Ab initio calculations of BaTiO3 and PbTiO3 (001) and (011) surface structures

We present and discuss the results of calculations of surface relaxations and rumplings for the (001) and (011) surfaces of BaTiO(3) and PbTiO(3) using a hybrid B3PW description of exchange and correlation. On the (001) surfaces, we consider both AO (A=Ba or Pb) and TiO(2) terminations. In the former case, the surface AO layer is found to relax inward for both materials, while outward relaxations of all atoms in the second layer are found at both kinds of (001) terminations and for both materials. The surface relaxation energies of BaO and TiO(2) terminations on BaTiO(3) (001) are found to be comparable, as are those of PbO and TiO(2) on PbTiO(3) (001), although in both cases the relaxation energy is slightly larger for the TiO(2) termination. As for the (011) surfaces, we consider three types of surfaces, terminating on a TiO layer, a Ba or Pb layer, or an O layer.

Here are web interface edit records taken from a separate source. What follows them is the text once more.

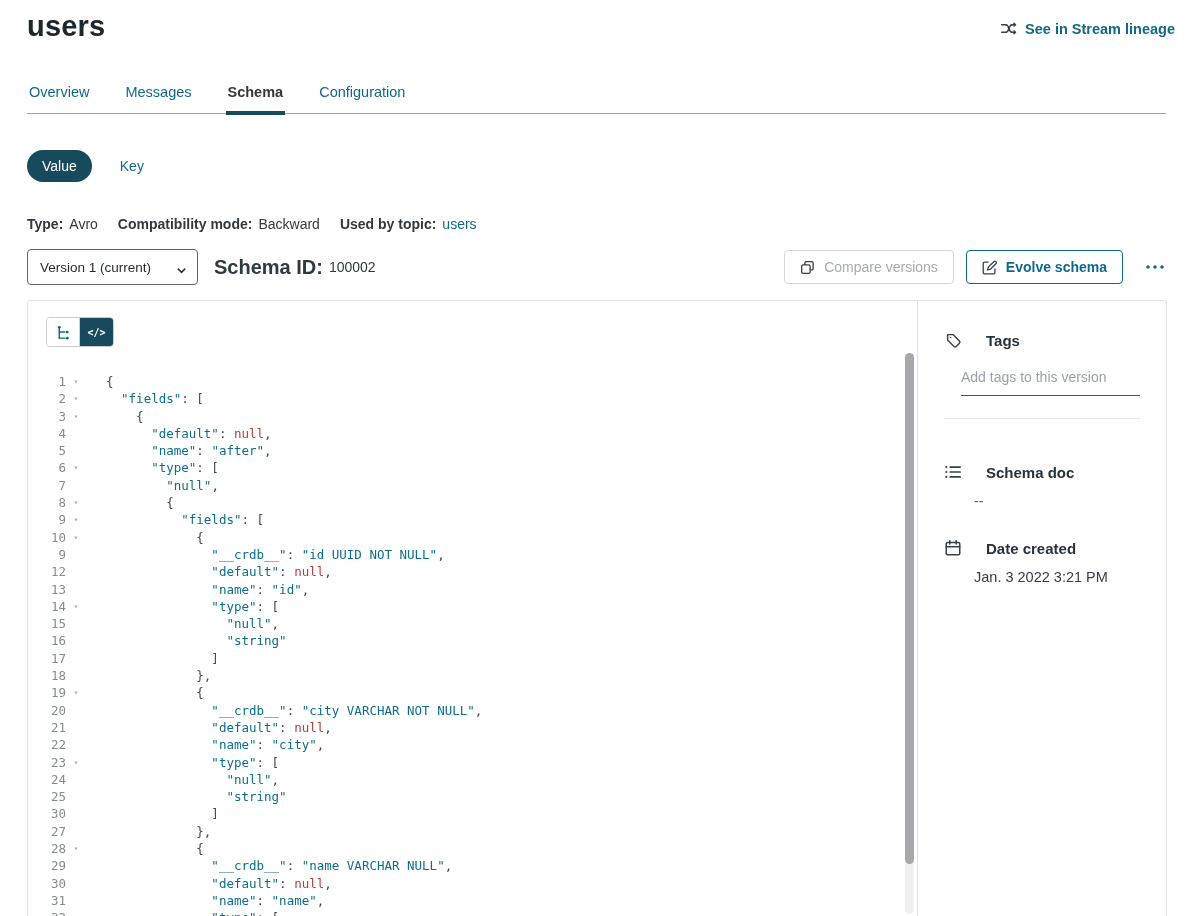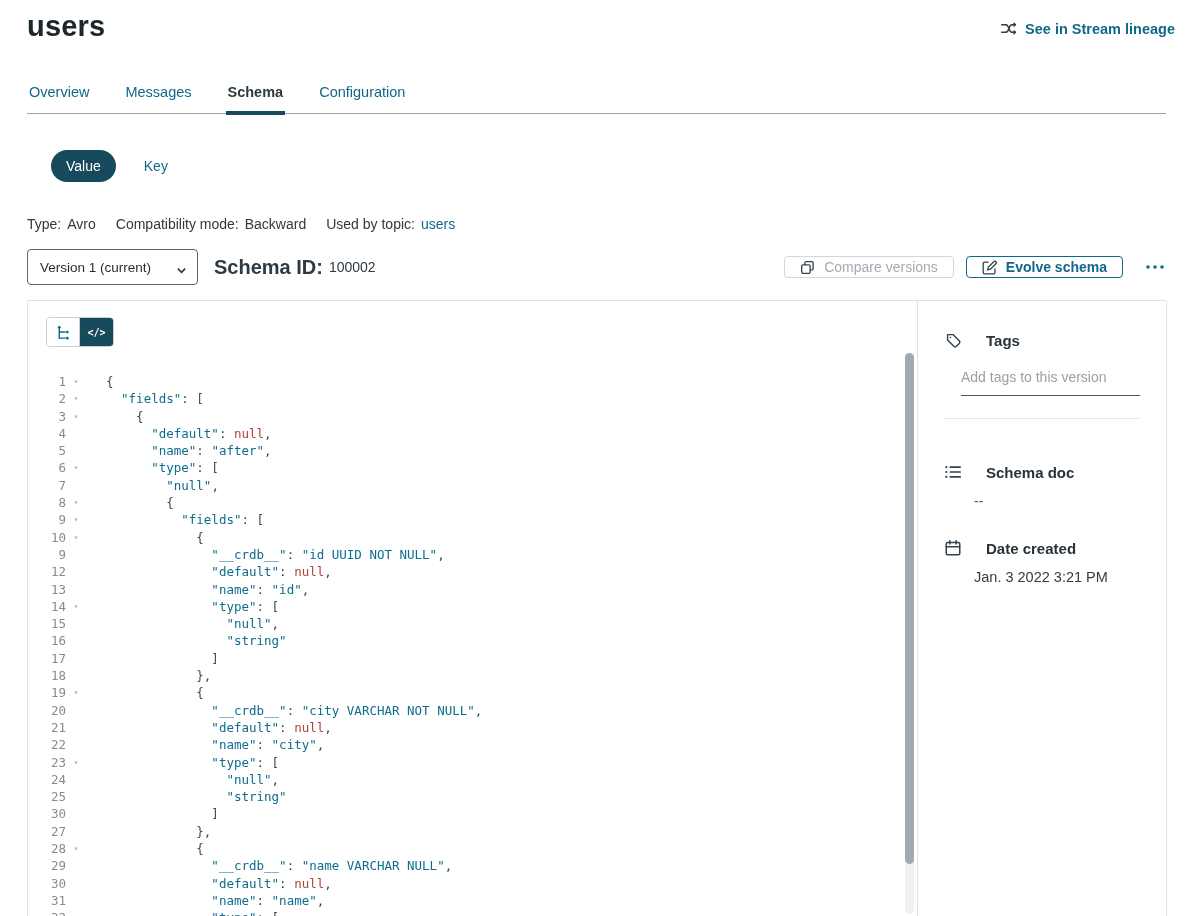--- a/index.html
+++ b/index.html
@@ -16,44 +16,44 @@
   .lineage-link { display:flex; align-items:center; gap:8px; color:var(--accent); font-size:14.5px; font-weight:600; margin-top:10px; cursor:pointer; }
 
   
   .tabs-bar { display:flex; gap:32px; margin:41px 23px 0 27px; border-bottom:1px solid #a3a3a3; }
   .tab { font-size:14.5px; color:var(--accent); padding:0 2px 13px; cursor:pointer; position:relative; }
   .tab.active { color:#2e3940; font-weight:600; }
   .tab.active::after { content:""; position:absolute; left:0; right:0; bottom:-2px; height:4px; background:var(--accent_dark); }
 
   
   .toggle-row { display:flex; align-items:center; gap:28px; margin:36px 0 0 27px; }
-  .value-btn { background:var(--accent_dark); color:#fff; font-size:14px; border:none; border-radius:16px; padding:8px 15px; cursor:pointer;margin-left:24px; }
+  .value-btn { background:var(--accent_dark); color:#fff; font-size:14px; border:none; border-radius:16px; padding:8px 15px; cursor:pointer; }
   .key-btn { color:var(--accent); font-size:14px; background:none; border:none; cursor:pointer; padding:0; }
 
   
   .meta-row { display:flex; align-items:center; margin:34px 0 0 27px; font-size:14px; color:#2e3940; }
-  .meta-label { font-weight:normal; }
+  .meta-label { font-weight:bold; }
   .meta-value { margin-left:6px; }
   .meta-gap { width:20px; }
   .topic-link { color:var(--accent); margin-left:6px; cursor:pointer; text-decoration:none; }
 
   
   .toolbar-row { display:flex; align-items:center; margin:17px 22px 0 27px; }
   .select-wrap { position:relative; }
   .version-select {
     appearance:none; -webkit-appearance:none;
     height:36px; min-width:171px; padding:0 34px 0 12px;
     border:1px solid #5b656d; border-radius:4px; background:#fff;
     font-family:"Liberation Sans", sans-serif; font-size:13.5px; color:#1f2a31; cursor:pointer;
   }
   .select-chevron { position:absolute; right:11px; top:13px; pointer-events:none; color:#2e3940; }
   .schema-id-label { font-weight:bold; font-size:20px; margin-left:16px; }
   .schema-id-value { font-size:14px; margin-left:6px; }
   .toolbar-actions { margin-left:auto; display:flex; align-items:center; gap:12px; }
-  .btn { height:22px; display:flex; align-items:center; gap:9px; padding:0 15px; border-radius:4px; background:#fff; font-family:"Liberation Sans", sans-serif; font-size:14px; cursor:pointer; }
+  .btn { height:34px; display:flex; align-items:center; gap:9px; padding:0 15px; border-radius:4px; background:#fff; font-family:"Liberation Sans", sans-serif; font-size:14px; cursor:pointer; }
   .btn-disabled { border:1px solid #d3d7db; color:#a4abb2; }
   .btn-outline { border:1px solid var(--accent); color:var(--accent); font-weight:600; }
   .more-btn { background:none; border:none; padding:0 2px; margin-left:8px; cursor:pointer; display:flex; }
 
   
   .card { position:absolute; left:27px; right:22px; top:300px; bottom:-2px; border:1px solid #dfe3e6; border-radius:2px; display:flex; background:#fff; overflow:hidden; }
 
   
   .code-pane { width:890px; flex:none; border-right:1px solid #dfe3e6; position:relative; overflow:hidden; }
   .code-toolbar { padding:16px 0 0 18px; }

Here, the relaxation energies are much larger for the TiO-terminated surface than for the Ba- or Pb-terminated surfaces. The relaxed surface energy for the O-terminated surface is about the same as the corresponding average of the TiO- and Pb-terminated surfaces on PbTiO(3), but much less than the average of the TiO- and Ba-terminated surfaces on BaTiO(3). We predict a considerable increase of the Ti-O chemical bond covalency near the BaTiO(3) and PbTiO(3) (011) surfaces as compared to both the bulk and the (001) surface.